Why yoga? You may ask. Because yoga is swear that it is the magic wand to healing stress and back pain.
Magdalene Adhiambo, a yoga instructor in Nairobi says she has been receiving clients for the past 10 years seeking a relief for low back pain.
“We have had to modify yoga poses for people who have back problems. These are slow moves and poses that give the back a good stretch, strengthen the spine and release tension on stained muscles,” she says.
Back pain is becoming more severe in the working class and child-bearing women.
“Some of my clients experienced back problems due to long sitting hours in the office, driving for too long without taking breaks, wrong sitting and standing postures, carrying heavy hand bags on one shoulder, men putting heavy wallets in the pocket, while some women experience back pains after child birth,” says Ms Adhiambo.
For some people, the pain may be short term but in others, it lingers on.
Ms Adhiambo says most of her clients are told by doctors to do yoga because it helps to improve blood circulation to the spine and nerves.
“A number of my clients were actually advised by their doctors to join yoga classes and they ended up being real yogis even after the pain had gone,’’ she says.
But yoga, if not done right, can actually aggravate the pain.
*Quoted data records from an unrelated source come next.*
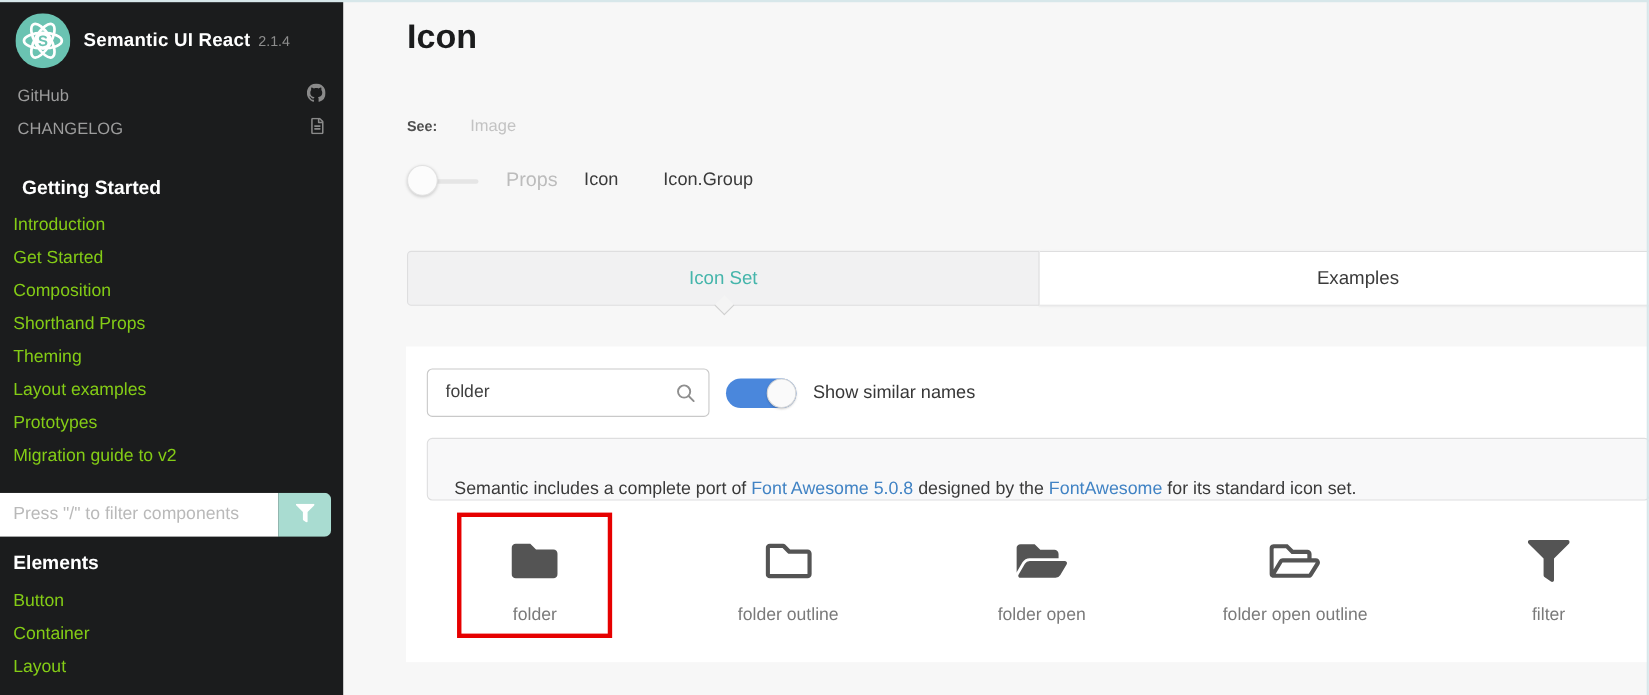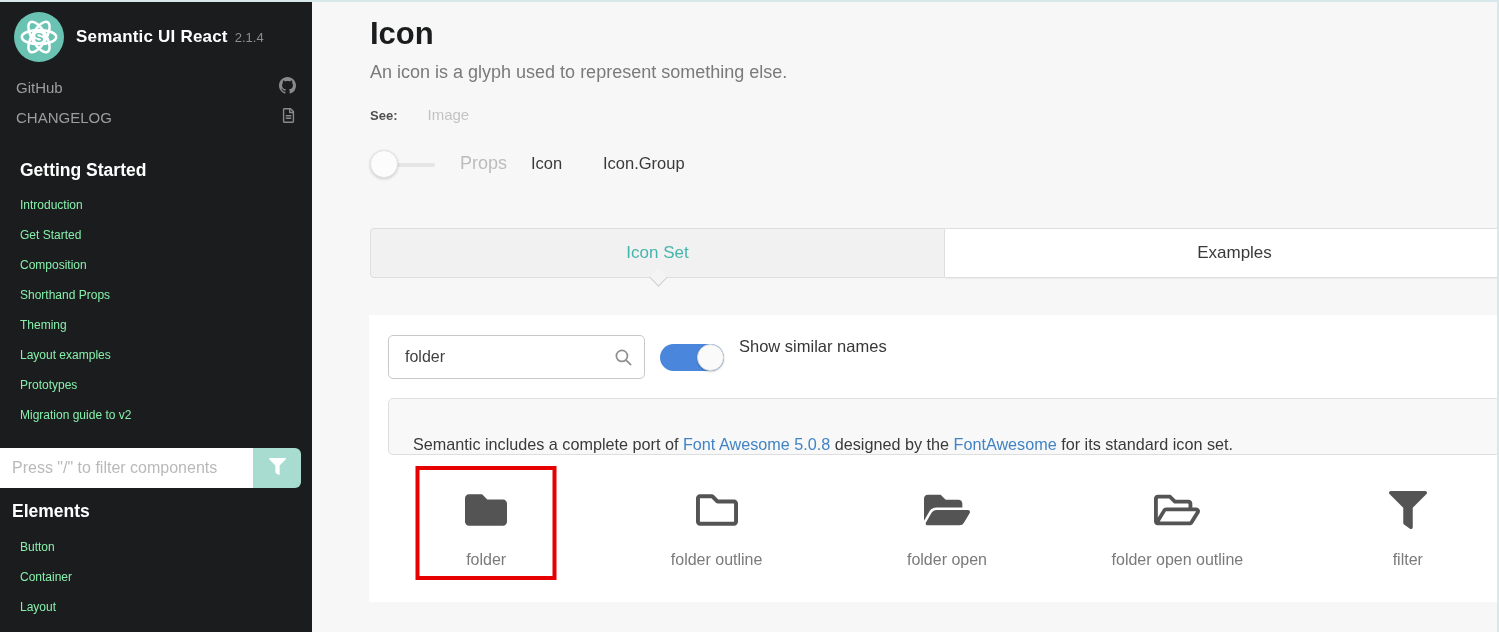--- a/index.html
+++ b/index.html
@@ -23,21 +23,21 @@
   .logo-badge { width: 50px; height: 50px; flex: 0 0 50px; }
   .logo-title { color: #ffffff; font-weight: bold; font-size: 17px; margin-left: 12px; letter-spacing: .2px; }
   .logo-version { color: #8d8d8d; font-size: 13px; margin-left: 7px; }
   .side-link {
     display: flex; justify-content: space-between; align-items: center;
     padding: 0 16px; height: 30px; cursor: pointer;
   }
   .side-link .lbl { color: #9d9d9d; font-size: 15px; }
   .side-link svg { fill: #8a8a8a; }
   .side-header { color: #ffffff; font-weight: bold; font-size: 17.5px; padding: 0 20px; }
-  .side-item { color: #86efac; font-size: 12px; padding: 0 20px; height: 30px; line-height: 30px; cursor: pointer; }
+  .side-item { color: #84cc16; font-size: 16px; padding: 0 12px; height: 30px; line-height: 30px; cursor: pointer; }
   .hdr-getting-started { position: absolute; top: 160px; left: 0; right: 0; }
   .list-getting-started { position: absolute; top: 190px; left: 0; right: 0; }
   .side-search {
     position: absolute; top: 448px; left: 0; width: 301px; height: 40px;
     display: flex; border-radius: 0 6px 6px 0; overflow: hidden;
   }
   .side-search input {
     flex: 1; border: none; outline: none; background: #ffffff;
     font-size: 16px; padding: 0 12px; font-family: inherit; color: #444;
   }
@@ -99,21 +99,21 @@
   .icon-search .mag { flex: 0 0 30px; display: flex; align-items: center; }
 
   .sim-toggle {
     position: absolute; left: 291px; top: 29px; width: 64px; height: 27px;
     background: #4a87dc; border-radius: 14px; cursor: pointer;
   }
   .sim-knob {
     position: absolute; right: 0; top: 0; width: 27px; height: 27px; border-radius: 50%;
     background: #fafafa; border: 1px solid #d8d8d8; box-shadow: 0 1px 2px rgba(0,0,0,.2);
   }
-  .sim-label { position: absolute; left: 370px; top: 22px; font-size: 16.5px; color: #373737; }
+  .sim-label { position: absolute; left: 370px; top: 33px; font-size: 16.5px; color: #373737; }
 
   .message {
     position: absolute; left: 19px; top: 83px; width: 1112px; height: 57px;
     background: #f8f8f9; border: 1px solid #dededf; border-radius: 5px;
     display: flex; align-items: flex-end; padding-left: 24px;
     font-size: 16.2px; color: #3a3a3a;
   }
   .message a { color: #4183c4; text-decoration: none; cursor: pointer; }
 
   .icon-grid {
@@ -201,21 +201,20 @@
   <div class="side-header hdr-elements">Elements</div>
   <div class="list-elements">
     <div class="side-item">Button</div>
     <div class="side-item">Container</div>
     <div class="side-item">Layout</div>
   </div>
 </div>
 
 <div class="main">
   <h1 class="page-title">Icon</h1>
-  <div class="page-subtitle">An icon is a glyph used to represent something else.</div>
 
   <div class="see-row">
     <span class="see-label">See:</span>
     <span class="see-link">Image</span>
   </div>
 
   <div class="props-row">
     <span class="props-track"></span>
     <span class="props-knob"></span>
     <span class="props-label">Props</span>

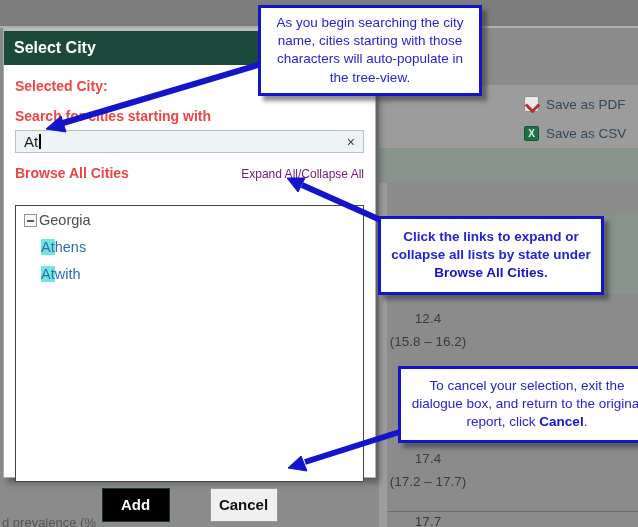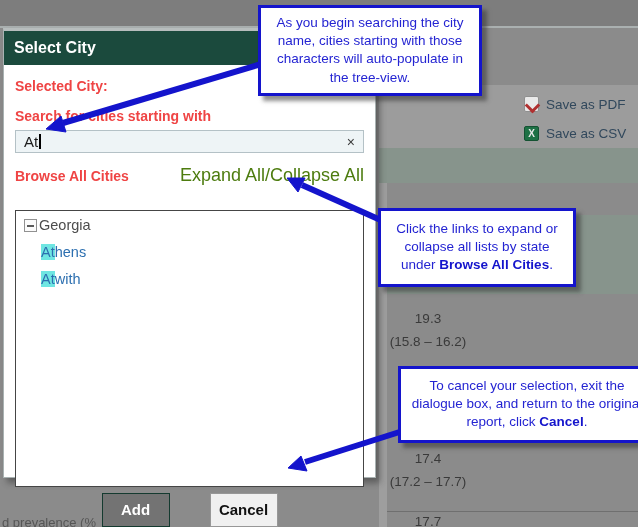--- a/index.html
+++ b/index.html
@@ -43,42 +43,42 @@
                   line-height:33px; padding-left:10px; }
   .modal-body { padding:0 11px; }
   .lbl { font-weight:bold; font-size:14px; color:#ef4444; }
   .lbl-selected { margin-top:13px; }
   .lbl-search   { margin-top:14px; }
   .search-box { margin-top:6px; height:23px; background:#eef4f6; border:1px solid #b4c1c6;
                 display:flex; align-items:center; padding:0 8px; font-size:15px; color:#1c1c1c; }
   .caret { display:inline-block; width:1.5px; height:15px; background:#000; margin-left:1px; }
   .clear-x { margin-left:auto; color:#3c3c3c; font-size:14px; cursor:pointer; line-height:1; }
   .browse-row { margin-top:12px; display:flex; justify-content:space-between; align-items:baseline; }
-  .expand-link { color:#4d7c0f; font-size:18px; cursor:pointer; }
+  .expand-link { color:#701a75; font-size:12px; cursor:pointer; }
   .tree-box { margin-top:24px; height:277px; border:1px solid #454545; background:#fff;
               padding:6px 8px; overflow:hidden; }
   .tree-state { display:flex; align-items:center; gap:2px; font-size:14.5px; color:#4c4c4c; }
   .minus-box { width:13px; height:13px; border:1px solid #919191; background:#fbfbfb;
                position:relative; flex:0 0 auto; }
   .minus-box::after { content:""; position:absolute; left:2px; top:5px; width:7px; height:2px; background:#5a5a5a; }
   .tree-city { margin-top:11px; margin-left:17px; font-size:14.5px; color:#2c6fb0; cursor:pointer; }
   .hl { background:#6fe6e2; }
   .btn-row { margin-top:6px; display:flex; justify-content:center; gap:40px; }
   .btn { min-width:68px; height:34px; font-family:"Liberation Sans",sans-serif;
          font-size:15px; font-weight:bold; text-align:center; line-height:32px; cursor:pointer; }
-  .btn-add { background:#737373; color:#ffffff; border:1px solid #143a2f; }
+  .btn-add { background:#000000; color:#ffffff; border:1px solid #143a2f; }
   .btn-cancel { background:#f0f0f0; color:#111; border:1px solid #979797; }
 
   
   .callout { position:absolute; background:#ffffff; border:3px solid #1414cc; color:#2424d2;
              font-size:13.5px; text-align:center; line-height:1.35; padding:6px 6px;
              box-shadow:5px 5px 4px rgba(55,55,55,0.55); z-index:30; }
   .callout b { color:#1414cc; }
   .co-1 { left:258px; top:5px;   width:224px; }
-  .co-2 { left:378px; top:208px; width:198px; padding-top:9px; padding-bottom:9px; }
+  .co-2 { left:378px; top:216px; width:226px; padding-top:9px; padding-bottom:9px;font-weight:bold; }
   .co-3 { left:398px; top:366px; width:258px; padding-top:8px; padding-bottom:8px; }
 
   .arrows { position:absolute; left:0; top:0; width:638px; height:527px; z-index:20; pointer-events:none; }
 </style>
 </head>
 <body>
 
 <div id="stage">
 
   <div class="bg-top"></div>
@@ -91,21 +91,21 @@
 
   <div class="save-link save-pdf">
     <span class="ic-pdf"></span>
     <span>Save as PDF</span>
   </div>
   <div class="save-link save-csv">
     <span class="ic-xls">X</span>
     <span>Save as CSV</span>
   </div>
 
-  <div class="stat st-v1">19.3</div>
+  <div class="stat st-v1">12.4</div>
   <div class="stat st-r1">(15.8 – 16.2)</div>
   <div class="stat st-v2">17.4</div>
   <div class="stat st-r2">(17.2 – 17.7)</div>
   <div class="stat st-v3">17.7</div>
   <div class="bg-clip">d prevalence (%</div>
 
   <div class="modal">
     <div class="modal-header">Select City</div>
     <div class="modal-body">
       <div class="lbl lbl-selected">Selected City:</div>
“If you choose yoga to heal back pains, get a yoga trainer so as not to strain the muscles. You might not get the pose right from a YouTube tutorial,” she says.
These are the best yoga moves for your back pain.
Forward- fold pose
It promotes lower-body flexibility and gently stretches the hamstring, calves and hips. The emphasis of this pose is on lengthening the front torso as you move fully into the position. It also strengthens the thighs and knees.
First, you need to stand with your hands on the hips. While in this posture, exhale and then bend forward from the hip joints.
With the knees straight, bring the palms to the floor slightly, either in front or beside your feet. Press the heels firmly on the floor and lift yourself toward the ceiling. Turn the top thighs slightly inward.
To get full benefits of this pose, lift lengthen the front torso just slightly while inhaling. And with each exhalation, bend forward.
Child pose is a great resting pose that gently stretches the hips, thighs and ankles. It relieves back and neck pain. Begin by sitting back on the heels with the knees hip-width apart while the palms rest on the thigh.
Exhale and then lower the torso toward the thighs while the arms stretch overhead and the forehead and palms rest on the floor. You can choose to cushion your head with a folded blanket or pillow.
Leg on the wall pose
Legs up the wall posture is exactly as it sounds. It is one of the most easy yoga poses as it doesn't require much flexibility or strength.
You only need to lie on your back with your sit-bone close to a wall. From this posture, extend your legs up on the wall so that the back of your legs are resting fully against the wall. You may have a pillow or a folded blanket to elevate the hips.
Stay in that position for five to 15 minutes.
To come out of the position, push the bottoms of your feet into the wall and lift your hips slightly. Gently roll to one side, being sure to slide your support out of the way if you have used one.
This pose also gives blood circulation a gentle boost toward the upper body and head, which creates a pleasant rebalancing after you have been standing or sitting for a long time.
Downward facing dog pose
This is the most iconic pose in yoga. For a good reason — it elongates and decompresses the entire spine while stretching and strengthening the core, hamstring and lower back.
In this pose, the body is in an inverted ‘V’ posture. The palms and feet are spread apart while touching the earth and the sit bones lifted up towards the ceiling.
The rib cage is lifted while the shoulders are squared to the earth and rotated back, down and inward. Relax your head and neck to the ground.
The weight of the body should be equally distributed between the hands and feet. Make five to seven breathes while in this pose.
Upward facing dog pose
This is a back bending yoga pose that lengthens and strengthens the spine. It improves posture. You start by slowly dropping the hips forward the floor while pressing palms down into the floor. With your chest forward, lift the crown of your head up towards the ceiling. Take a deep breath and hold for one to three breaths.
If you’re uncomfortable with this pose, you can do a cobra pose. This is a gentle pose where your legs, pelvis and even your ribs stay on the floor with your elbows bent to help lengthen your spine
Seated forward fold
Seated forward fold provides a deep stretch for entire back side from the heels to the neck.
First, seat on the floor with your legs outstretched and your feet flexed. Take a deep breath while gently pressing your sitting bones on the floor.
Slightly arc your lower back forward towards your belly. Place your palms besides your hips and on the floor.
Remember to keep your arms straight. Relax in this posture as you calm your mind for a minute.